Signos vitalesCon las luces del día ya extinguidas, era muy fácil escuchar aquel intenso zumbido: se iba aproximando como un enjambre de abejas muy lejano, avanzando cada vez más, quebrando la quietud reinante en todos los ámbitos.
El hombre en la moto marchaba a enorme velocidad a través de las calles.
La ciudad desierta no le ofrecía resistencia. En la oscuridad, sin semáforos, no había límites. Cien, ciento cincuenta, doscientos ... Claramente percibía debajo suyo el continuo y poderoso ronquido del motor. La potente máquina se había transformado en una extensión de sí mismo y la impresión lo embriagaba. Casi podía cerrar los ojos y aún conducir sin necesidad de observar el entorno que lo rodeaba.
Durante un instante del viaje se concedió un breve sueño, sin descuidar el rumbo. El bulevar ancho y arbolado mostraba una larguísima curva en la que se introdujo con frenesí, acelerando todavía más.
Y ahí estaba.
Era imposible determinar de dónde había salido, pero ahí estaba. Arrastrándose por la calle, tratando de mantenerse en pie y cayendo de nuevo: una forma humana, encorvada, casi totalmente cubierta por un enorme abrigo.
Trató de no embestirlo, no quería atropellarlo, sabía que ambos podrían morir. En dos segundos, sin tiempo para reaccionar, ya lo tenía encima enredado en la rueda delantera, rompiendo el brillante foco que antes agujereaba la oscuridad.
Se produjo un estruendo seco: la luz estalló en mil pequeñas esquirlas y terminó por apagarse. La majestuosa máquina volcó sobre un costado girando enloquecedoramente, lanzando chispas hacia todas partes, dando vueltas y más vueltas. Hasta que se detuvo.
Lentamente.
Silencio.
¿Dónde quedó el anciano? preguntó al incorporarse.
Buscó alrededor suyo y vio el montón de ropa retorcida. Parecía una bolsa llena de hojas secas.
-¡Anciano! exclamó.
Se acercó para darle auxilio e intentó averiguar si estaba muerto.

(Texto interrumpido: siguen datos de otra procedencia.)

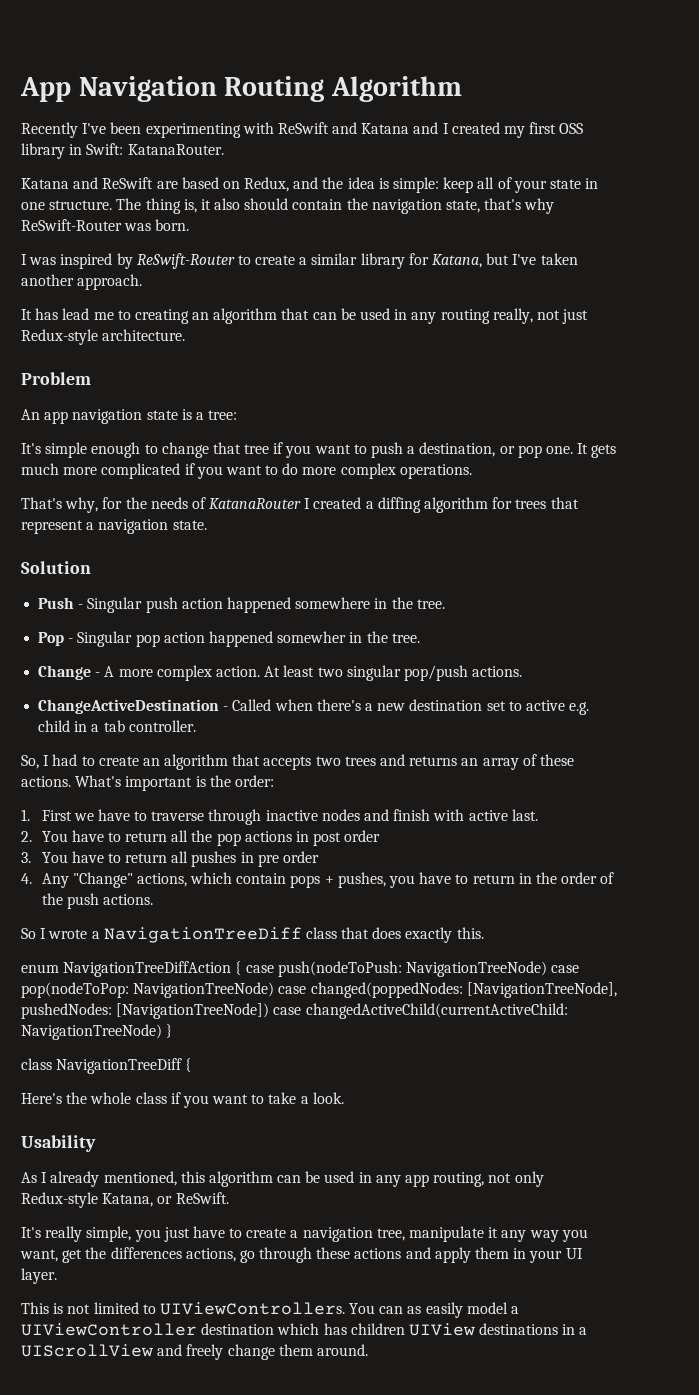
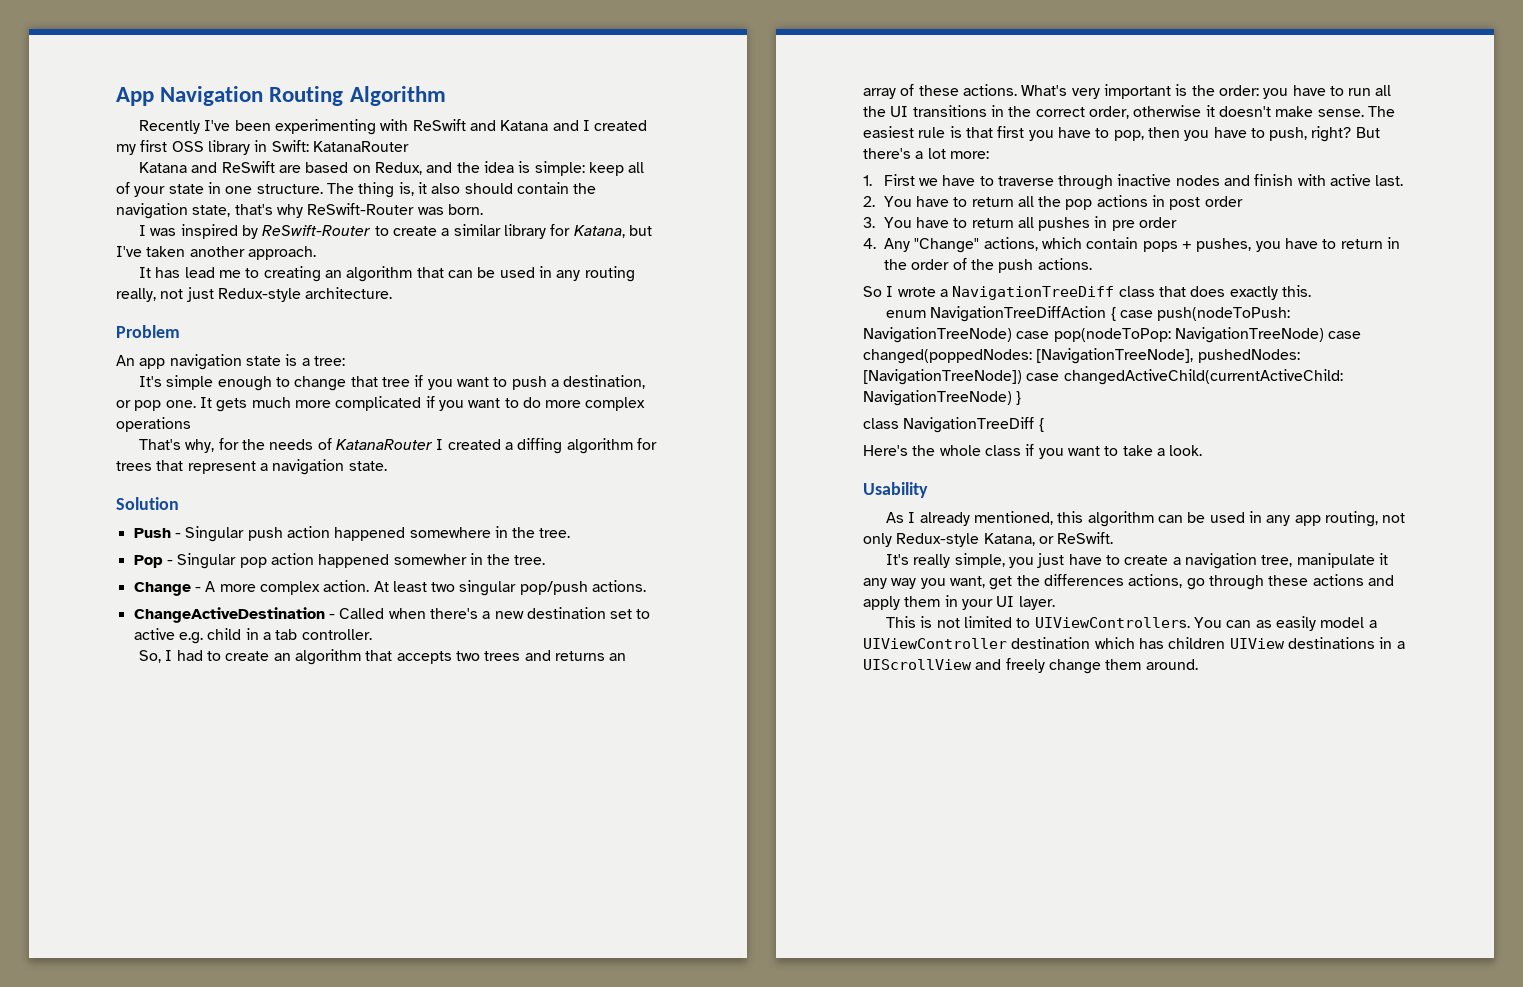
[127,144,224,155] KatanaRouter. -> [312,141,409,152] KatanaRouter
[399,464,472,479] operations. -> [116,417,191,432] operations
(122, 781) none -> [1071,88,1100,99] very
(274, 781) none -> [1263,85,1392,99] [863,105,1395,119] [863,126,1380,142] [863,148,989,159] you have to run all the UI transitions in the correct order, otherwise it doesn't make sense. The easiest rule is that first you have to pop, then you have to push, right? But there's a lot more:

Abrió con cuidado el grueso abrigo que lo cubría y ahí lo encontró, desnudo. Lo movió de lado. Ante su asombro, una de las piernas del viejo se separó del cuerpo limpiamente, sin sangre.
¨Lo despedacé¨, pensó horrorizado.
Sin embargo, aquella imitación de un ser humano levantó la vista y lo miró. En una burla diabólica abrió a medias la boca sin dientes y le sonrió con una oscura mueca, sin decir palabra.
El hombre de la moto retrocedió. Sorprendido. El hedor y la repugnancia se le mezclaron en la garganta. Dio un paso atrás. Y otro.
De inmediato recordó algo que llevaba enganchado al cinturón. Apretada contra la cintura portaba una letal arma de fuego con cinco cartuchos repletos de pólvora y plomo.
Unas nubes negras de lluvia se desplazaron en el cielo, sobre él. La brisa le sopló en el rostro.
Tres espantosos disparos sonaron en el silencio de la noche contra el cemento frío de la calle.